Search the entries for the word "none" and pull out each line that has it.

Version comparison data
——————

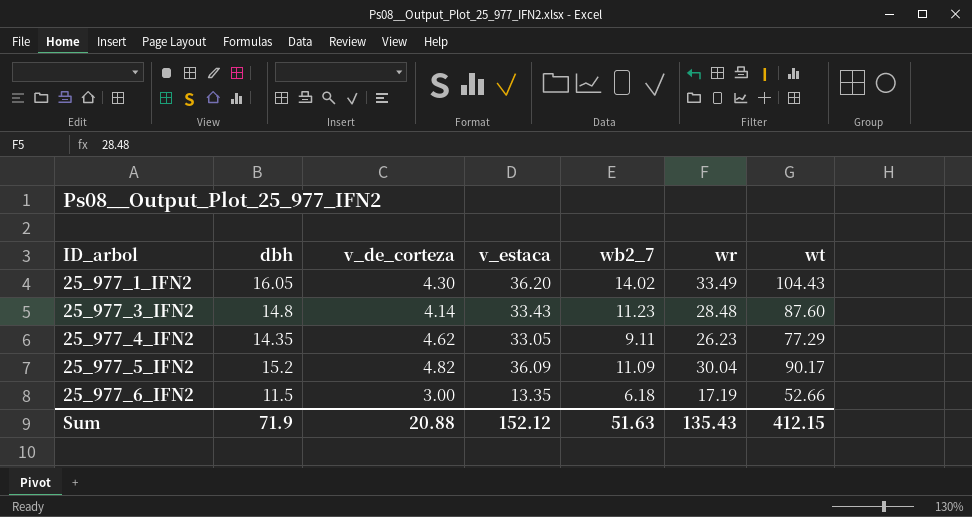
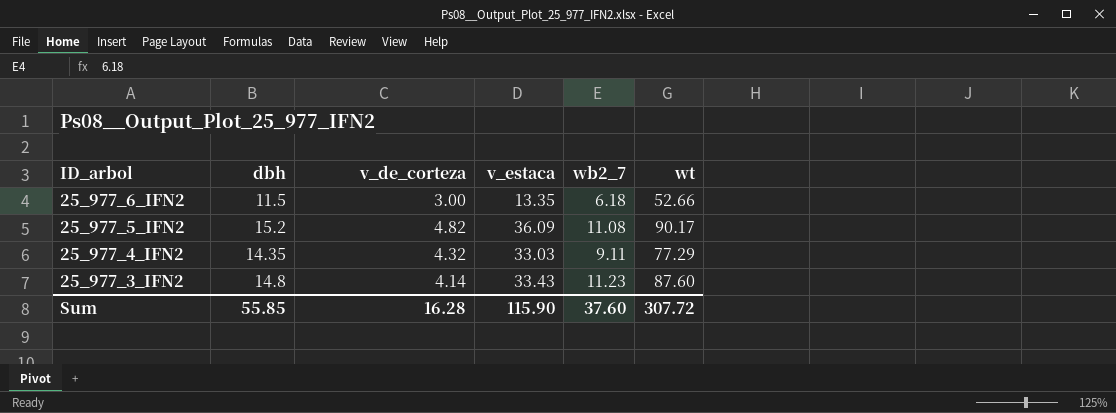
row order: ID_arbol ascending -> ID_arbol descending
column wr | position: 6 -> none
row 25_977_1_IFN2: 16.05 | 4.30 | 36.20 | 14.02 | 33.49 | 104.43 -> none
25_977_5_IFN2 | wb2_7: 11.09 -> 11.08
25_977_4_IFN2 | v_de_corteza: 4.62 -> 4.32
25_977_4_IFN2 | v_estaca: 33.05 -> 33.03
Sum | dbh: 71.9 -> 55.85
Sum | v_de_corteza: 20.88 -> 16.28
Sum | v_estaca: 152.12 -> 115.90
Sum | wb2_7: 51.63 -> 37.60
Sum | wt: 412.15 -> 307.72

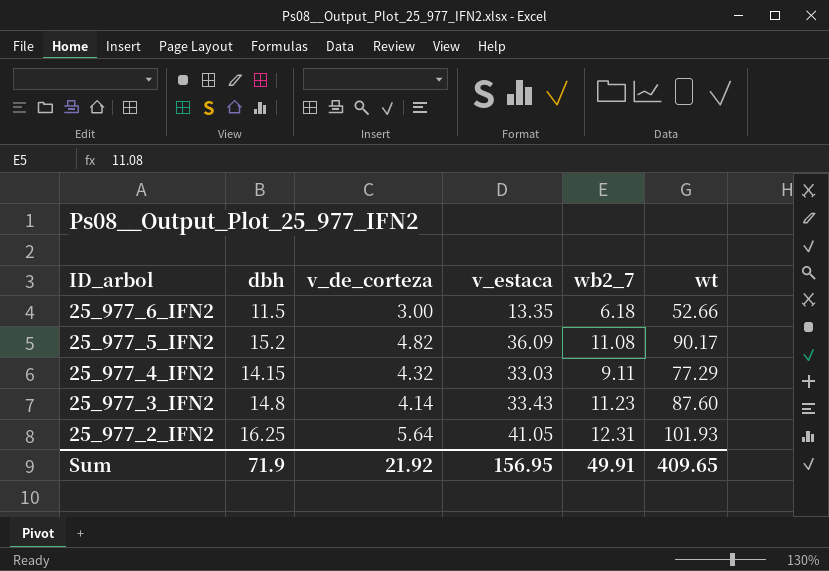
25_977_4_IFN2 | dbh: 14.35 -> 14.15
row 25_977_2_IFN2: none -> 16.25 | 5.64 | 41.05 | 12.31 | 101.93
Sum | dbh: 55.85 -> 71.9
Sum | v_de_corteza: 16.28 -> 21.92
Sum | v_estaca: 115.90 -> 156.95
Sum | wb2_7: 37.60 -> 49.91
Sum | wt: 307.72 -> 409.65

——————

→ Solution:
column wr | position: 6 -> none
row 25_977_1_IFN2: 16.05 | 4.30 | 36.20 | 14.02 | 33.49 | 104.43 -> none
row 25_977_2_IFN2: none -> 16.25 | 5.64 | 41.05 | 12.31 | 101.93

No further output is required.